EXCERPTED DATA START

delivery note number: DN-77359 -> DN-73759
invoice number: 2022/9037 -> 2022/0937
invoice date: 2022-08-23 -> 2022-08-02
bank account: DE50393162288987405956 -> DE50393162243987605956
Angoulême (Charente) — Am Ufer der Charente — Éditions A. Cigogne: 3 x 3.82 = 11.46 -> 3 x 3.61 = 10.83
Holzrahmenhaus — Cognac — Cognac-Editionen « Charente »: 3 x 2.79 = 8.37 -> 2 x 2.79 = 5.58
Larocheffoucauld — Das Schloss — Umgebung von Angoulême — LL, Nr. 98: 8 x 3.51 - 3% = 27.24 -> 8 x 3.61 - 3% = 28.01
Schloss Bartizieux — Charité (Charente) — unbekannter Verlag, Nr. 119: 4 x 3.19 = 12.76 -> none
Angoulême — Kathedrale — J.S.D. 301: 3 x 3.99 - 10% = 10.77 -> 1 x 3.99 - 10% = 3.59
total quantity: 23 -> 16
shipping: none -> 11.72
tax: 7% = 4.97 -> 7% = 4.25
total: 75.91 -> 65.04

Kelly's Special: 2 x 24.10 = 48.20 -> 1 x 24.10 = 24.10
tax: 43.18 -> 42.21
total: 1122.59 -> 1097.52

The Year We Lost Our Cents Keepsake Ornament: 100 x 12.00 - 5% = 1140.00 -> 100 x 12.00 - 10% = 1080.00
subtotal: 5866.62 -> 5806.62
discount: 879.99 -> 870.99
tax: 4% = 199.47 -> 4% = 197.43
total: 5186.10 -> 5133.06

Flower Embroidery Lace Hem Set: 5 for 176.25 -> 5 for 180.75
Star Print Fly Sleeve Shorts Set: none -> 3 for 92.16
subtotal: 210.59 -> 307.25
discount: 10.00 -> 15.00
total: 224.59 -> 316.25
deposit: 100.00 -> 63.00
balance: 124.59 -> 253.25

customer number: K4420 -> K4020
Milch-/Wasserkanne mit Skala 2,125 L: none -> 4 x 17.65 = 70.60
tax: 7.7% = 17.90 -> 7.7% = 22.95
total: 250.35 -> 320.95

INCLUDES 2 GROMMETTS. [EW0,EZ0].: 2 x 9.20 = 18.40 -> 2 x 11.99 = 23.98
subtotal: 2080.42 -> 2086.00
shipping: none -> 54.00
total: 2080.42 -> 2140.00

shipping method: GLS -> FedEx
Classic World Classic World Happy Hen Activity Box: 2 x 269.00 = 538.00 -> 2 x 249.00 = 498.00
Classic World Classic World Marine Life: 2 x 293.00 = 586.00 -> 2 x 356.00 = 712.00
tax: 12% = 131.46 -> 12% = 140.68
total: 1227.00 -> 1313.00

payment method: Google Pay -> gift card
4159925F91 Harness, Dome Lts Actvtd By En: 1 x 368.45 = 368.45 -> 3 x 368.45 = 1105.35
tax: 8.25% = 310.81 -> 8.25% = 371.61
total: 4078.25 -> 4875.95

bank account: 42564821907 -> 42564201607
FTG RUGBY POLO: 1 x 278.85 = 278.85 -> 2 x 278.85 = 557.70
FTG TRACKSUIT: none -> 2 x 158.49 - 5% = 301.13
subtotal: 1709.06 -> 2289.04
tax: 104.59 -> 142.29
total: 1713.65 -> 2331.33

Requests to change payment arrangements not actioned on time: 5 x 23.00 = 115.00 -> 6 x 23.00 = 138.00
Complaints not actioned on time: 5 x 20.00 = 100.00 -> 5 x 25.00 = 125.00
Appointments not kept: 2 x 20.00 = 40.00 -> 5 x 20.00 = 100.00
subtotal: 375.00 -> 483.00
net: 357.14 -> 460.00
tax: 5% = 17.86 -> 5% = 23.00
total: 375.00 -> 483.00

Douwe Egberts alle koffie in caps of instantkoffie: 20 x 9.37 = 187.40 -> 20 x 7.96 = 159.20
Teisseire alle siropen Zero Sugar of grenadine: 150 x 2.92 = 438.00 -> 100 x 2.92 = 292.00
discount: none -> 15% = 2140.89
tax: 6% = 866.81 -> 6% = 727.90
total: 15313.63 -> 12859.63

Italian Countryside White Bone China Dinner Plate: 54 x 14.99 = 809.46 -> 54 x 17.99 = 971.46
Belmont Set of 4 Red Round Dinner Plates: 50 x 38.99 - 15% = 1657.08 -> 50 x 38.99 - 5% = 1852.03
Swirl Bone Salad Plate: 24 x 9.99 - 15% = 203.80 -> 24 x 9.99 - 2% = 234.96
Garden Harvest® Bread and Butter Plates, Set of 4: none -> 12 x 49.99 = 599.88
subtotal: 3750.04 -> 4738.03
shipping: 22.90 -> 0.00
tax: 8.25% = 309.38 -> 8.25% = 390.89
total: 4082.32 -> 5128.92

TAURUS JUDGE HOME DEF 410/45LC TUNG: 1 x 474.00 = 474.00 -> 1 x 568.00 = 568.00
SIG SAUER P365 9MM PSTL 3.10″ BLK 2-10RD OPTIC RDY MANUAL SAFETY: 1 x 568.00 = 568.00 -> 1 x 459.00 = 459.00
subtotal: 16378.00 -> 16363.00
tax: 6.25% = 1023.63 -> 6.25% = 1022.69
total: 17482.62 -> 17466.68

EXCERPTED DATA END

### [GOAL OF THE EXERCISE]
Please transcribe only the lines in the records above running from the line that has "FTG TRACKSUIT: none" through the line that has "TAURUS JUDGE HOME", both included, exactly as they appear.

### [TASK SOLUTION]
FTG TRACKSUIT: none -> 2 x 158.49 - 5% = 301.13
subtotal: 1709.06 -> 2289.04
tax: 104.59 -> 142.29
total: 1713.65 -> 2331.33

Requests to change payment arrangements not actioned on time: 5 x 23.00 = 115.00 -> 6 x 23.00 = 138.00
Complaints not actioned on time: 5 x 20.00 = 100.00 -> 5 x 25.00 = 125.00
Appointments not kept: 2 x 20.00 = 40.00 -> 5 x 20.00 = 100.00
subtotal: 375.00 -> 483.00
net: 357.14 -> 460.00
tax: 5% = 17.86 -> 5% = 23.00
total: 375.00 -> 483.00

Douwe Egberts alle koffie in caps of instantkoffie: 20 x 9.37 = 187.40 -> 20 x 7.96 = 159.20
Teisseire alle siropen Zero Sugar of grenadine: 150 x 2.92 = 438.00 -> 100 x 2.92 = 292.00
discount: none -> 15% = 2140.89
tax: 6% = 866.81 -> 6% = 727.90
total: 15313.63 -> 12859.63

Italian Countryside White Bone China Dinner Plate: 54 x 14.99 = 809.46 -> 54 x 17.99 = 971.46
Belmont Set of 4 Red Round Dinner Plates: 50 x 38.99 - 15% = 1657.08 -> 50 x 38.99 - 5% = 1852.03
Swirl Bone Salad Plate: 24 x 9.99 - 15% = 203.80 -> 24 x 9.99 - 2% = 234.96
Garden Harvest® Bread and Butter Plates, Set of 4: none -> 12 x 49.99 = 599.88
subtotal: 3750.04 -> 4738.03
shipping: 22.90 -> 0.00
tax: 8.25% = 309.38 -> 8.25% = 390.89
total: 4082.32 -> 5128.92

TAURUS JUDGE HOME DEF 410/45LC TUNG: 1 x 474.00 = 474.00 -> 1 x 568.00 = 568.00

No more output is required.